▶ [YOUR INSTRUCTIONS]: Reproduce every record below exactly as written, leaving out any pictures.

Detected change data
'''

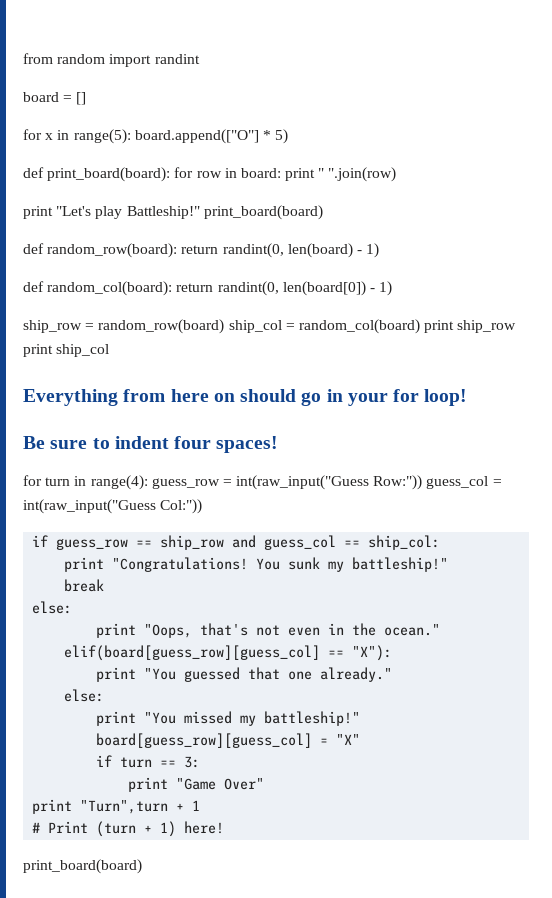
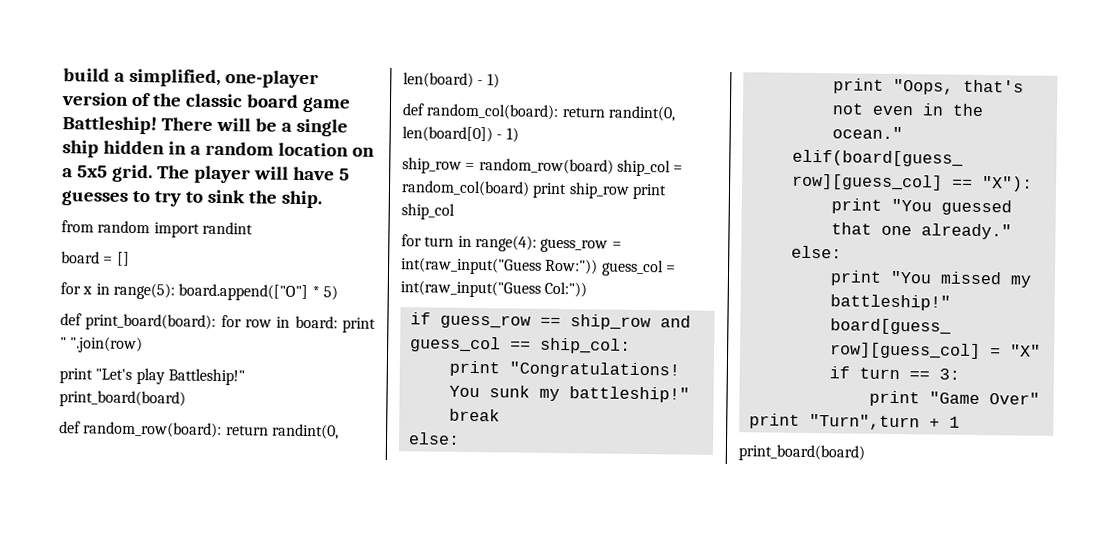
+ build a simplified, one-player version of the classic board game Battleship! There will be a single ship hidden in a random location on a 5x5 grid. The player will have 5 guesses to try to sink the ship.
- Everything from here on should go in your for loop!
- Be sure to indent four spaces!
- # Print (turn + 1) here!

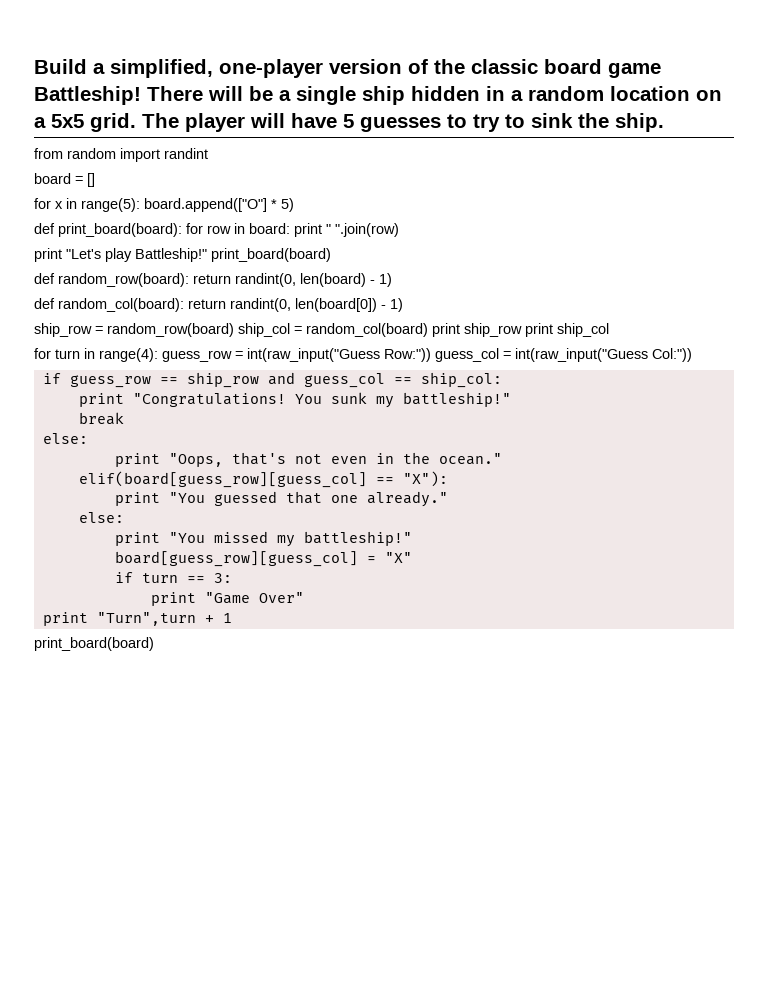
- build a simplified, one-player version of the classic board game Battleship!
+ Build a simplified, one-player version of the classic board game Battleship!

'''

▶ [SOLUTION FOR THIS TASK]:
+ build a simplified, one-player version of the classic board game Battleship! There will be a single ship hidden in a random location on a 5x5 grid. The player will have 5 guesses to try to sink the ship.
- Everything from here on should go in your for loop!
- Be sure to indent four spaces!
- # Print (turn + 1) here!

- build a simplified, one-player version of the classic board game Battleship!
+ Build a simplified, one-player version of the classic board game Battleship!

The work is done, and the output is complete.